Le 21 octobre, dans le cadre des concerts et récitals de la saison du Théâtre du Capitole, deux grands artistes présentaient un programme musical d’une rafraîchissante originalité. La grande mezzo-soprano Sophie Koch, magnifique Ariane de l’opéra Ariane et Barbe-Bleue de Paul Dukas et impressionnante Kundry du Parsifal de Richard Wagner sur la même scène, était associée au piano magique et lumineux de Bertrand Chamayou.
Le public a répondu en nombre et rempli la salle du Théâtre du Capitole pour découvrir le programme exigeant et novateur choisi pour ce récital. Consacré à l’art du lied et de la mélodie au XXème siècle, le premier volet évoque la prosodie française, alors que le second s’intéresse à une partie du répertoire germanique.
Après une intervention de Sophie Koch qui dédie cette soirée à celui qui lui a donné sa chance, Nicolas Joel, le récital s’ouvre sur le cycle Le Faune et la bergère composé par Igor Stravinsky en 1906, pendant sa lune de miel, sur des poèmes érotiques et pastoraux d’Alexandre Pouchkine, en l’occurrence La Bergère, Le Faune et Le Torrent. Sophie Koch en détaille ici avec une belle diction la version française des textes. Le métal du timbre, l’ampleur de la voix rendent pleine justice à cette écriture encore néoromantique et parfois presque debussyste de celui qui va révolutionner le style musical du siècle
C’est précisément à Debussy que la suite est consacrée. Deux des Cinq poèmes de Charles Baudelaire, Le Balcon et Le jet d’eau, sont abordés avec éloquence et poésie par les deux complices. Sophie Koch impose un style à la fois dépouillé et volontaire, alors que le jeu de Bertrand Chamayou traduit toutes mes moirures de l’écriture grâce à un toucher épuré et plein de nuances. Le cycle magique de Maurice Ravel, Shéhérazade, sur les poèmes de Tristan Klingsor trouve tout naturellement sa place après Debussy. La cantatrice anime chaque poème de manière bien différenciée. Au rêve exotique d’Asie, succède la douceur de La Flûte enchantée puis l’érotisme charmant de L’Indifférent. Le pianiste ne se contente évidemment pas d’accompagner la voix. Comme pour évoquer les couleurs de la version orchestrale de l’œuvre, il tisse un commentaire poétique d’une grande beauté.
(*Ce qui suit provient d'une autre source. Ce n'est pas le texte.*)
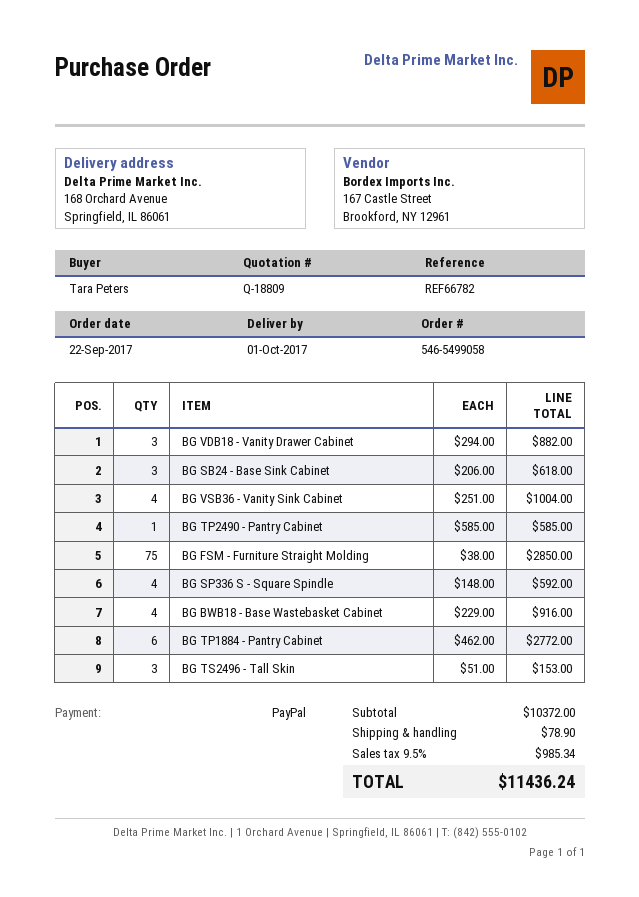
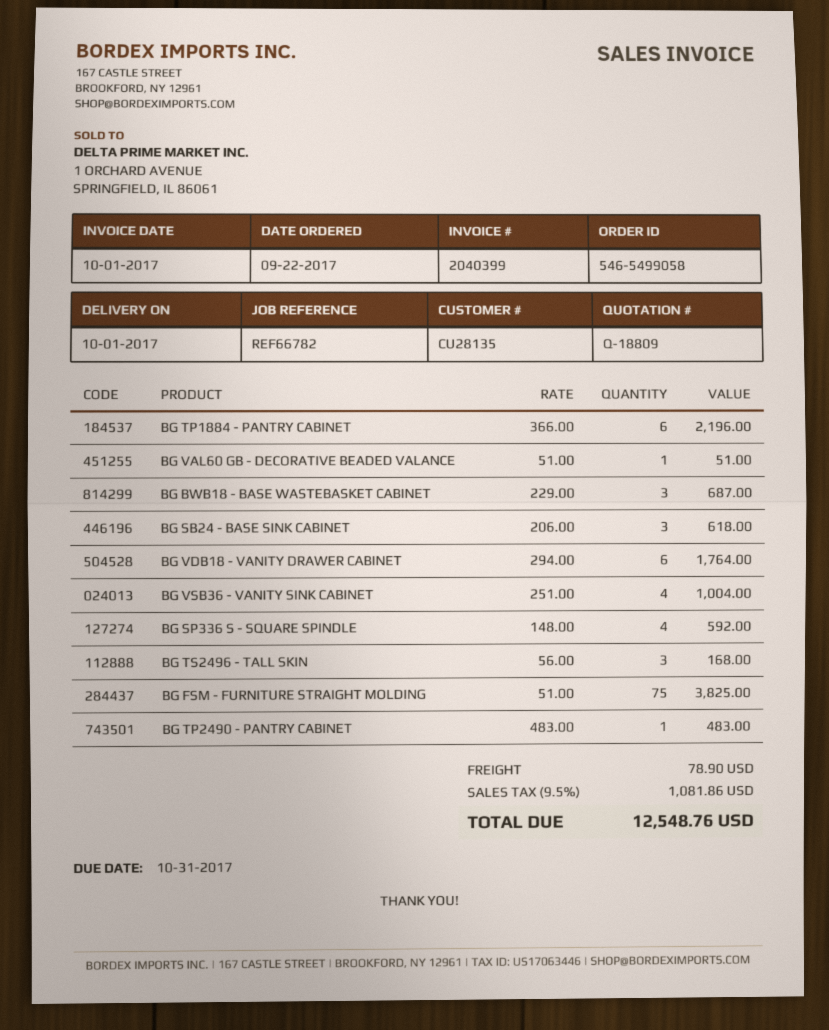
BG VDB18 - Vanity Drawer Cabinet: 3 x 294.00 = 882.00 -> 6 x 294.00 = 1764.00
BG TP2490 - Pantry Cabinet: 1 x 585.00 = 585.00 -> 1 x 483.00 = 483.00
BG FSM - Furniture Straight Molding: 75 x 38.00 = 2850.00 -> 75 x 51.00 = 3825.00
BG BWB18 - Base Wastebasket Cabinet: 4 x 229.00 = 916.00 -> 3 x 229.00 = 687.00
BG TP1884 - Pantry Cabinet: 6 x 462.00 = 2772.00 -> 6 x 366.00 = 2196.00
BG TS2496 - Tall Skin: 3 x 51.00 = 153.00 -> 3 x 56.00 = 168.00
BG VAL60 GB - DECORATIVE BEADED VALANCE: none -> 1 x 51.00 = 51.00
tax: 9.5% = 985.34 -> 9.5% = 1081.86
total: 11436.24 -> 12548.76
La seconde partie de cette soirée témoigne de la familiarité de Sophie Koch avec la langue de Goethe. Rien d’étonnant de retrouver tout d’abord Alban Berg au cœur de ce concert, sachant que la cantatrice effectuera bientôt sur cette même scène sa prise de rôle du personnage de Marie de l’opéra du même Alban Berg, Wozzeck. Les Sieben frühe Lieder (Sept Lieder de jeunesse) du compositeur de la Seconde Ecole de Vienne, disciple d’Arnold Schönberg, ont été composés entre 1905 et 1908, alors que leur auteur étudiait encore avec Arnold Schönberg. Ils constituent en quelque sorte une entrée du compositeur dans la modernité des nouvelles techniques d’écriture musicale. Dans une prononciation parfaitement idiomatique, la chanteuse conserve à cette incursion encore partielle dans le monde de l’atonalisme, un sens expressif lié au post-romantisme. La mélodie y joue toujours un rôle essentiel. Le grand élan affectif qui caractérise Die Nachtigall (Le Rossignol) traduit la sensibilité de l’interprète. Les divers auteurs des poèmes, en particulier Nicolas Lenau et Rainer Maria Rilke, bénéficient d’une mise en musique où l’émotion a toute sa place.
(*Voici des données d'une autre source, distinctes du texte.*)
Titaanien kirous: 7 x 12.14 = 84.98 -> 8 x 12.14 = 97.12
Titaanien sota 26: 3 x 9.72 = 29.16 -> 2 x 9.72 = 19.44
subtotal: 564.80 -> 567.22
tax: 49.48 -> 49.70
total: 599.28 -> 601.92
La fin de la soirée retourne vers une tonalité plus traditionnelle, mais non moins expressive. De Richard Strauss, les deux interprètes sélectionnent quatre de ses plus beaux lieder. En particulier, Ruhe, meine Seele (Repose-toi, mon âme) et Schlechtes Wetter (Mauvais temps) déploient un sens harmonique caractéristique de l’auteur du Chevalier à la rose, que la voix et le piano traduisent avec ferveur.
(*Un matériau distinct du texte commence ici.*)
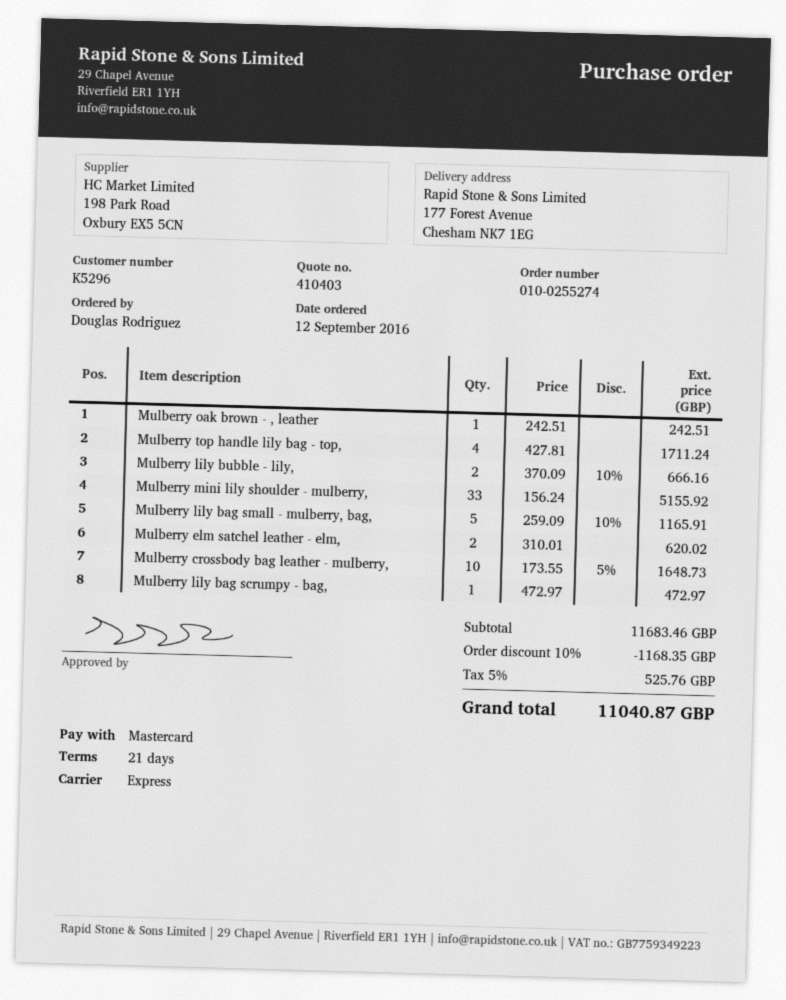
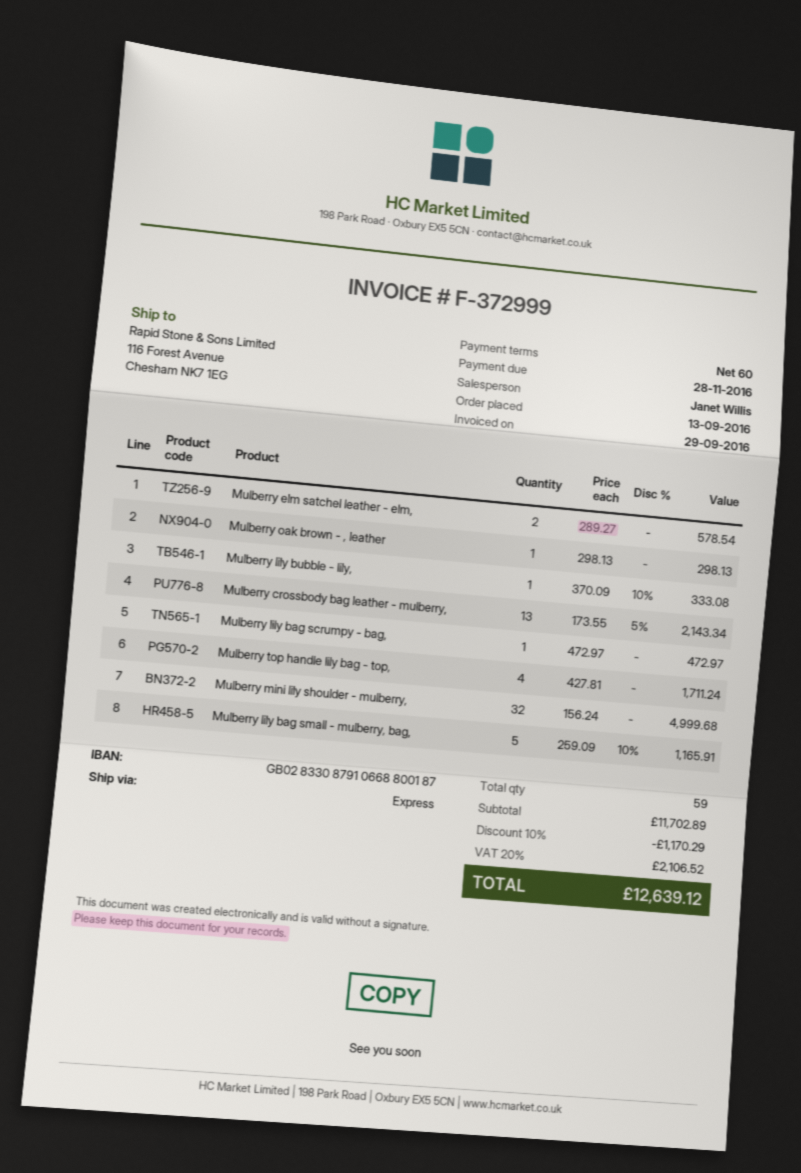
order date: 2016-09-12 -> 2016-09-13
payment terms: 21 days -> 60 days
ship to: 177 Forest Avenue, Chesham NK7 1EG -> 116 Forest Avenue, Chesham NK7 1EG
Mulberry oak brown - , leather: 1 x 242.51 = 242.51 -> 1 x 298.13 = 298.13
Mulberry lily bubble - lily,: 2 x 370.09 - 10% = 666.16 -> 1 x 370.09 - 10% = 333.08
Mulberry mini lily shoulder - mulberry,: 33 x 156.24 = 5155.92 -> 32 x 156.24 = 4999.68
Mulberry elm satchel leather - elm,: 2 x 310.01 = 620.02 -> 2 x 289.27 = 578.54
Mulberry crossbody bag leather - mulberry,: 10 x 173.55 - 5% = 1648.73 -> 13 x 173.55 - 5% = 2143.34
subtotal: 11683.46 -> 11702.89
discount: 10% = 1168.35 -> 10% = 1170.29
tax: 5% = 525.76 -> 20% = 2106.52
total: 11040.87 -> 12639.12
Les applaudissements nourris qui accueillent cette double prestation obtiennent un supplément de trois lieder du même Richard Strauss : le chaleureux Habe Dank (Remerciement), Cäcilie et une charmante Berceuse par laquelle les deux complices quittent la scène sous une salve supplémentaire d’applaudissements et avec les fleurs que Christophe Ghristi lui-même est venu leur offrir.